» REQUIRED ACTION
Nothing but the lines below between the line holding "-218,7 +218,7 @@" and the line holding "174px; top: 281px;", inclusive, should appear in the answer, each set down exactly.

****

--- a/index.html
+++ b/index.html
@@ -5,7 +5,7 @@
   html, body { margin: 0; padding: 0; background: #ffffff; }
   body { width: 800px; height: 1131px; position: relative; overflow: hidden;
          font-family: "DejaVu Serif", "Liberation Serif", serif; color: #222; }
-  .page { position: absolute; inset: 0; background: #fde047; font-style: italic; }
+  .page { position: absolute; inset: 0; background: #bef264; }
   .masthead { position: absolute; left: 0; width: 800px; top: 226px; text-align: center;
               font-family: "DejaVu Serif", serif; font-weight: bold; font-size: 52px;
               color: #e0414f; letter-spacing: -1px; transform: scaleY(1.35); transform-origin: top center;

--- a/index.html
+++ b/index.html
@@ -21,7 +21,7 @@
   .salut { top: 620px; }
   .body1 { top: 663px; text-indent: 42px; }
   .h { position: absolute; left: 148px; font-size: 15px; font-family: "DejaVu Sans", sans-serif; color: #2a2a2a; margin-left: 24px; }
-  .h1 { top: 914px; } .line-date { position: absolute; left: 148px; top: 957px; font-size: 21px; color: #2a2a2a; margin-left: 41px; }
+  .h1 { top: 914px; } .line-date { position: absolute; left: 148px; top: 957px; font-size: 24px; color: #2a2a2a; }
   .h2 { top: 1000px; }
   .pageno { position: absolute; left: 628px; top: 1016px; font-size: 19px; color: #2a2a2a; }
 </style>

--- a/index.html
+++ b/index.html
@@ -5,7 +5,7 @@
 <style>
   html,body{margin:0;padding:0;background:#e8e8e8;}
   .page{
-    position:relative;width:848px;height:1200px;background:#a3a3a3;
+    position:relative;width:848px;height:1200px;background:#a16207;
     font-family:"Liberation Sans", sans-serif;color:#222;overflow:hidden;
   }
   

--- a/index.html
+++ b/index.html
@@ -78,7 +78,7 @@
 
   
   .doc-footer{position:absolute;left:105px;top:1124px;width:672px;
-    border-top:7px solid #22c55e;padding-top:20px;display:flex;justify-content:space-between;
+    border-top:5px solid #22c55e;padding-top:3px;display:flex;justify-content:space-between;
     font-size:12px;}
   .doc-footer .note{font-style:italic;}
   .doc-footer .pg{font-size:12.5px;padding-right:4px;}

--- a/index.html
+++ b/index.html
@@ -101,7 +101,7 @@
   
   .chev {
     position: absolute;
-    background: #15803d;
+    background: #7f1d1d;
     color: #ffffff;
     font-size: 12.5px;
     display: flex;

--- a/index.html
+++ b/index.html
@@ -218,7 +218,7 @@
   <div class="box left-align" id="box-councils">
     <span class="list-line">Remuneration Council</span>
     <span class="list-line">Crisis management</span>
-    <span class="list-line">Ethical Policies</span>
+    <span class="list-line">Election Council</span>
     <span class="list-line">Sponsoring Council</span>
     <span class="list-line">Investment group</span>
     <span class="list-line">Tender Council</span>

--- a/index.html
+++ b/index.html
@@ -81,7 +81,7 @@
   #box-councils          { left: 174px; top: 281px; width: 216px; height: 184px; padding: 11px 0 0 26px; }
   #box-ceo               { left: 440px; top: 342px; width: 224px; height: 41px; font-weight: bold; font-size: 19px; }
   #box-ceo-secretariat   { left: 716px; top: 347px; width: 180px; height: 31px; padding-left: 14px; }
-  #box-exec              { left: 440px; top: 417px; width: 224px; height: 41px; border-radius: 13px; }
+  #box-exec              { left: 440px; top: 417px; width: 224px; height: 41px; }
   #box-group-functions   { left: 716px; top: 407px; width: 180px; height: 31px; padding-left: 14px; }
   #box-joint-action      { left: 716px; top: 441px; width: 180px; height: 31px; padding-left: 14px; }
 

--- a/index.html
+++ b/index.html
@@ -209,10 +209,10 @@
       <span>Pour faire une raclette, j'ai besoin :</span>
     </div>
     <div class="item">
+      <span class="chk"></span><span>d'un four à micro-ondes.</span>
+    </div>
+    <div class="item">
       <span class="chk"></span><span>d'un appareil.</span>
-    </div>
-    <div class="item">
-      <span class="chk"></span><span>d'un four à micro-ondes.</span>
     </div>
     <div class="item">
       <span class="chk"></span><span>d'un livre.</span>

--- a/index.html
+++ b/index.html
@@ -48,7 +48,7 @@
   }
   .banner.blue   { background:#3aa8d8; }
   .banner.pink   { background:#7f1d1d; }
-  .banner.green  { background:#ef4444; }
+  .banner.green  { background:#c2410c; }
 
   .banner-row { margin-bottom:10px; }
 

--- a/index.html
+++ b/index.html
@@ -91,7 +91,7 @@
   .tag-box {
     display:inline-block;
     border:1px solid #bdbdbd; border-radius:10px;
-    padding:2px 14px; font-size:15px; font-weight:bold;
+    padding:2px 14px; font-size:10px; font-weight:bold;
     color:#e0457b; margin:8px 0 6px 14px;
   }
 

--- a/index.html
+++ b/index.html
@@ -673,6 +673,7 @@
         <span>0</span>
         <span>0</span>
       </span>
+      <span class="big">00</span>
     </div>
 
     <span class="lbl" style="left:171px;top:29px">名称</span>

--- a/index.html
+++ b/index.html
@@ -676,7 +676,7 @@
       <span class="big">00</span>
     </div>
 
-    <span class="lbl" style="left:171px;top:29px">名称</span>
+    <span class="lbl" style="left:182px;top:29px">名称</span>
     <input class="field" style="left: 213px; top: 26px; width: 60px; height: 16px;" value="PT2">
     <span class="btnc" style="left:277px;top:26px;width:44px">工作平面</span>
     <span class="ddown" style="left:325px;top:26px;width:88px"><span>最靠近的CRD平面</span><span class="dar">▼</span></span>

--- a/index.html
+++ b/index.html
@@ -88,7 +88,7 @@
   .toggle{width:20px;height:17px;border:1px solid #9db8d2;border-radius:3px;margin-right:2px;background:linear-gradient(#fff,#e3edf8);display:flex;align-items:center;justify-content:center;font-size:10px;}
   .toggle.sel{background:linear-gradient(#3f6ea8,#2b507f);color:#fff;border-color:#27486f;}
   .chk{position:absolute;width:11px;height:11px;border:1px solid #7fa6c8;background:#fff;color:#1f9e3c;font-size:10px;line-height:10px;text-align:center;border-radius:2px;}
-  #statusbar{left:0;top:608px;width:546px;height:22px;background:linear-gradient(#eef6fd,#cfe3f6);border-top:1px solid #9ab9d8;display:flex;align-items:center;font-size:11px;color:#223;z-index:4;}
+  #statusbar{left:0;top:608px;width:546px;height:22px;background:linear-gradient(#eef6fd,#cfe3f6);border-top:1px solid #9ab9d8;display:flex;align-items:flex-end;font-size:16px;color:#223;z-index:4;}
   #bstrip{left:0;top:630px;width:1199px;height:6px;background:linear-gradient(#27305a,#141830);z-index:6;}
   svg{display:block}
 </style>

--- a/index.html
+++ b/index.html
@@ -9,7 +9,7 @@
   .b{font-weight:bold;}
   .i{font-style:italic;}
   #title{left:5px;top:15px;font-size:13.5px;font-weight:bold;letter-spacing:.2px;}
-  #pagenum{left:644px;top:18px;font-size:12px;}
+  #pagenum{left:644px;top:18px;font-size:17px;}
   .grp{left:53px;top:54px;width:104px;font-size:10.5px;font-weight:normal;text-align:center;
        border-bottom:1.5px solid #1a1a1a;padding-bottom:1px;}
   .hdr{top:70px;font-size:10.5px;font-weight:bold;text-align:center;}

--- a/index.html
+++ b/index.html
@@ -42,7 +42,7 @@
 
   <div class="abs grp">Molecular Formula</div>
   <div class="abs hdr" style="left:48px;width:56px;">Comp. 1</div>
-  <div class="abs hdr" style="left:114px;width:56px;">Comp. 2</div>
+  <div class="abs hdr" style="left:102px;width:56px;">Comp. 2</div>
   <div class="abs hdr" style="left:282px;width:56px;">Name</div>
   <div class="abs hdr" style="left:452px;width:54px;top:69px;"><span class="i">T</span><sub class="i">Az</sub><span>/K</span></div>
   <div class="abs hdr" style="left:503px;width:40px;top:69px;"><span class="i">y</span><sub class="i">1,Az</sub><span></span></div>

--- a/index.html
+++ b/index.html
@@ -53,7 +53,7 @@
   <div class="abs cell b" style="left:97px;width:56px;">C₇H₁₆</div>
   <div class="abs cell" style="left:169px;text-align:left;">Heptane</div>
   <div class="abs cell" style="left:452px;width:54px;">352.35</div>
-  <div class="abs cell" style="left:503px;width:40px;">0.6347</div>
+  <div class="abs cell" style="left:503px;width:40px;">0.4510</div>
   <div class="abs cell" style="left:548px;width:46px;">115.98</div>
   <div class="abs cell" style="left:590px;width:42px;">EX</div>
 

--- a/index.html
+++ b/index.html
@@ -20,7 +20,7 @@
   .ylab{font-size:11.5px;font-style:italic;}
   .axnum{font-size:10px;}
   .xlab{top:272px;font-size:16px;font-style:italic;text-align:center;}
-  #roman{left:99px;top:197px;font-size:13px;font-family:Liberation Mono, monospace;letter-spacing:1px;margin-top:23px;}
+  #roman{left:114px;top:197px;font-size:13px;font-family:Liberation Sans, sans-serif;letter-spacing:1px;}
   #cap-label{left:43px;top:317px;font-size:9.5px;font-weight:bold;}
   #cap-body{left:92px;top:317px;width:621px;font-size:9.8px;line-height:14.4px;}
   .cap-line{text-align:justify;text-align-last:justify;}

****

» OUTPUT FOR THIS TASK
@@ -218,7 +218,7 @@
   <div class="box left-align" id="box-councils">
     <span class="list-line">Remuneration Council</span>
     <span class="list-line">Crisis management</span>
-    <span class="list-line">Ethical Policies</span>
+    <span class="list-line">Election Council</span>
     <span class="list-line">Sponsoring Council</span>
     <span class="list-line">Investment group</span>
     <span class="list-line">Tender Council</span>

--- a/index.html
+++ b/index.html
@@ -81,7 +81,7 @@
   #box-councils          { left: 174px; top: 281px; width: 216px; height: 184px; padding: 11px 0 0 26px; }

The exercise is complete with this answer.